Recent Articles



































Diff



         


In computing, diff is a Unix utility that outputs the difference between two text files. The output of this program is also called a diff. It is invoked from the command line with the name of two files:

$ diff firstone.txt secondone.txt

The first editions of the program were designed for line comparisons in text files. By the 1980s, support for binary files was necessary resulting in a shift in the application's design.

In unified format, each line that occurs only in the first file is preceded by a minus sign, each line that occurs only in the second file is preceded by a plus sign, and common lines are preceded by a space.

Lines beginning with three plus signs indicate the number of lines in each hunk, the file names, and where in the files to find them. Diffs are often used as input to the patch program.


[Top]

History

The diff program was developed in the early 1970s on the Unix operating system which was emerging from AT&T Bell Labs in Murray Hill, New Jersey. The final version incorporated into these early Unix systems was written completely by Douglas McIlroy. This research was published in a 1976 paper which he co-wrote with James W. Hunt who also wrote one of the initial prototypes of diff.

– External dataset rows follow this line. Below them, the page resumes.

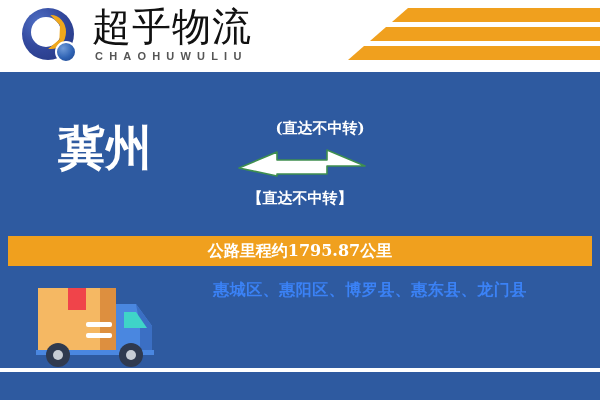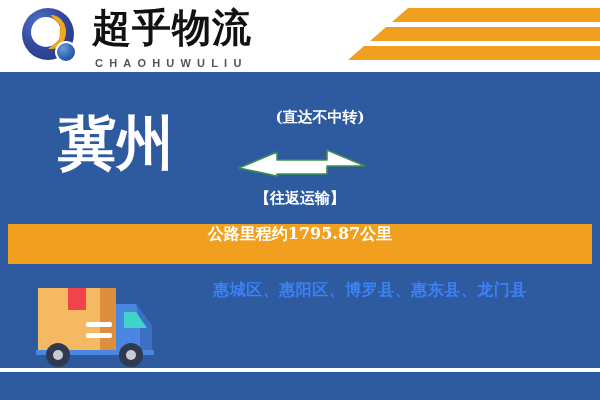"超乎物流" .brand-name { font-weight: 700 -> 400 }
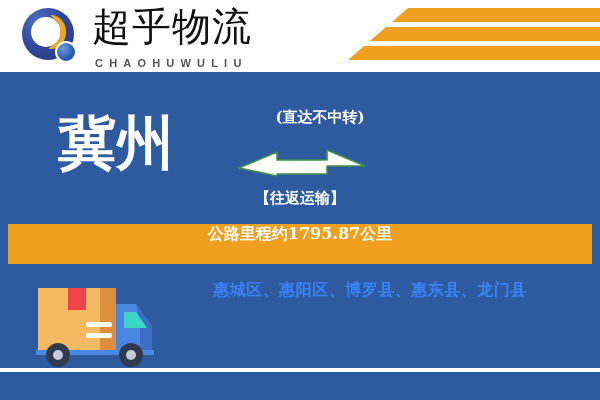"CHAOHUWULIU" .brand-sub { margin-top: 7px -> none }
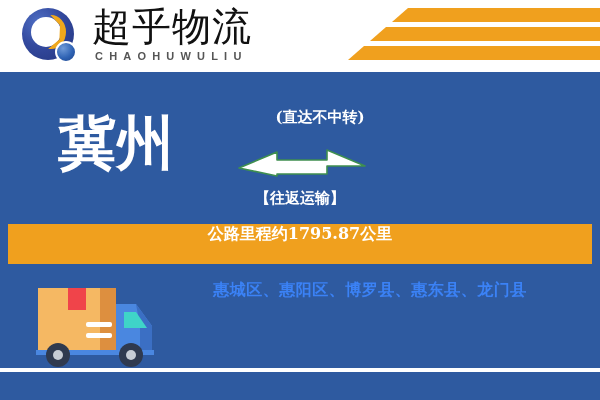"冀州" .city { font-family: Liberation Mono, monospace -> Liberation Sans, sans-serif; font-size: 58px -> 47px }
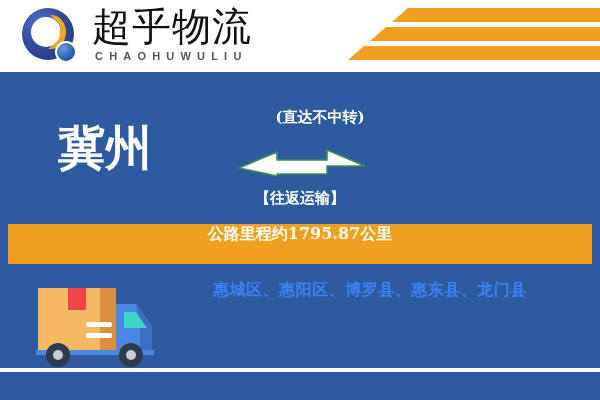"(直达不中转)" .route-label.top { top: 108px -> 119px }
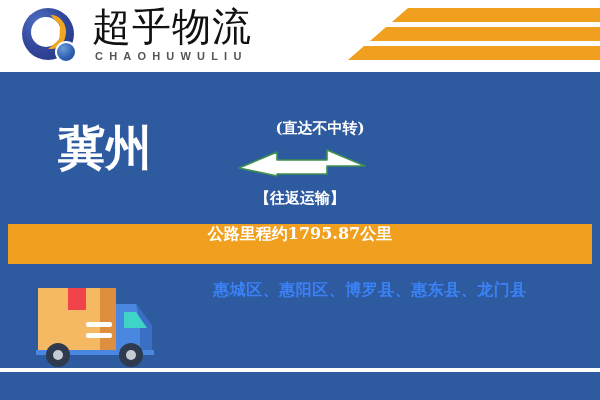"【往返运输】" div.route-label { text: 往返运输 -> 直达不中转 }
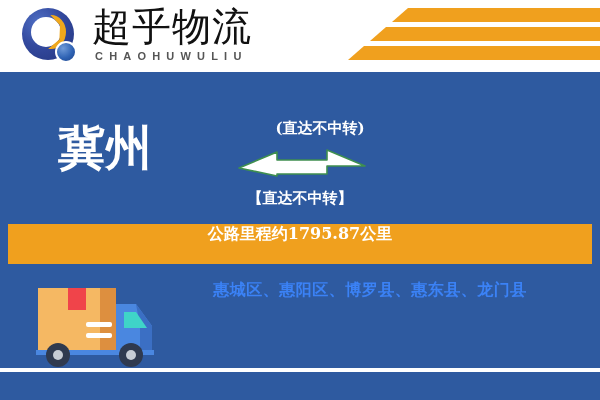"公路里程约1795.87公里" .info-bar { align-items: none -> center; height: 40px -> 30px; top: 224px -> 236px }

McIlroy's work was preceded and influenced by Steve Johnson's comparison program on GECOS and Mike Lesk's proof program--which like diff--also originated on Unix. Proof produced line-by-line changes like diff and even used angle-brackets (">" and "<") for presenting line insertions and deletions in the program's output. The heuristics these applications used were deemed unreliable though. The potential usefulness of a diff tool provoked McIlroy into researching and designing a more robust tool that could be used in a variety of tasks but perform well in the processing and space limitations of the PDP-11's hardware. His approach was also a result from collaboration with individuals at Bell Labs including Alfred Aho, Elliot Pinson, Jeffrey Ullman, and Harold S. Stone.

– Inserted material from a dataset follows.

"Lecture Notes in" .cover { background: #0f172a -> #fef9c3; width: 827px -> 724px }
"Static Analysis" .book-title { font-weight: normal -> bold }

In the context of Unix, the use of ed provided diff with the natural ability to create machine-usable "edit scripts". These edit scripts when saved to a file can, along with the original file, be reconsitituted by ed into the modified file in its entirety. This greatly reduced the space necessary to maintain multiple versions of a file. McIlroy considered writing a post-processor for diff where a variety of output formats could be designed and implemented, but he found it more frugal and simpler to have diff generate the syntax and reverse-order input targeted for ed.

Most all diff implementations remain outwardly unchanged since 1975 with but improvements to the core algorithm, the addition of useful features and designing of new output formats. Postprocessors sdiff and diffmk rendered side-by-side diff listings and applied change marks to printed documents, respectively, and were developed elsewhere in Bell Labs in or before 1981. The Berkeley distribution of Unix made a point of adding the context format (-C) and recursion on filesystem directory structures (-r). The GNU Project's diff application includes the unified context format and is combined in a package with other diff and patch related utilities.

In diff's early years, common uses included comparing changes in computer language source code, source to technical documents, program debugging output, filesystem listings and computer assembly code. The output targeted for ed was purposely added to allow compression of a sequence of modifications to a file. Emerging in the late 1970s, the Source Code Control System (SCCS) was a direct consequence of this development. The context format of diff introduced at Berkeley helped in distributing patches that would be applied to code that possibly may have been modified. Paul Jensen, faced with consolidating changes from two branches of a program's source code tree proposed diff3, which persists for most as a curiosity, but is still useful to those finding themselves in Jensen's situation.

[Top]

Free Software Implementations

The GNU Project has an implementation of diff (and diff3), in the package.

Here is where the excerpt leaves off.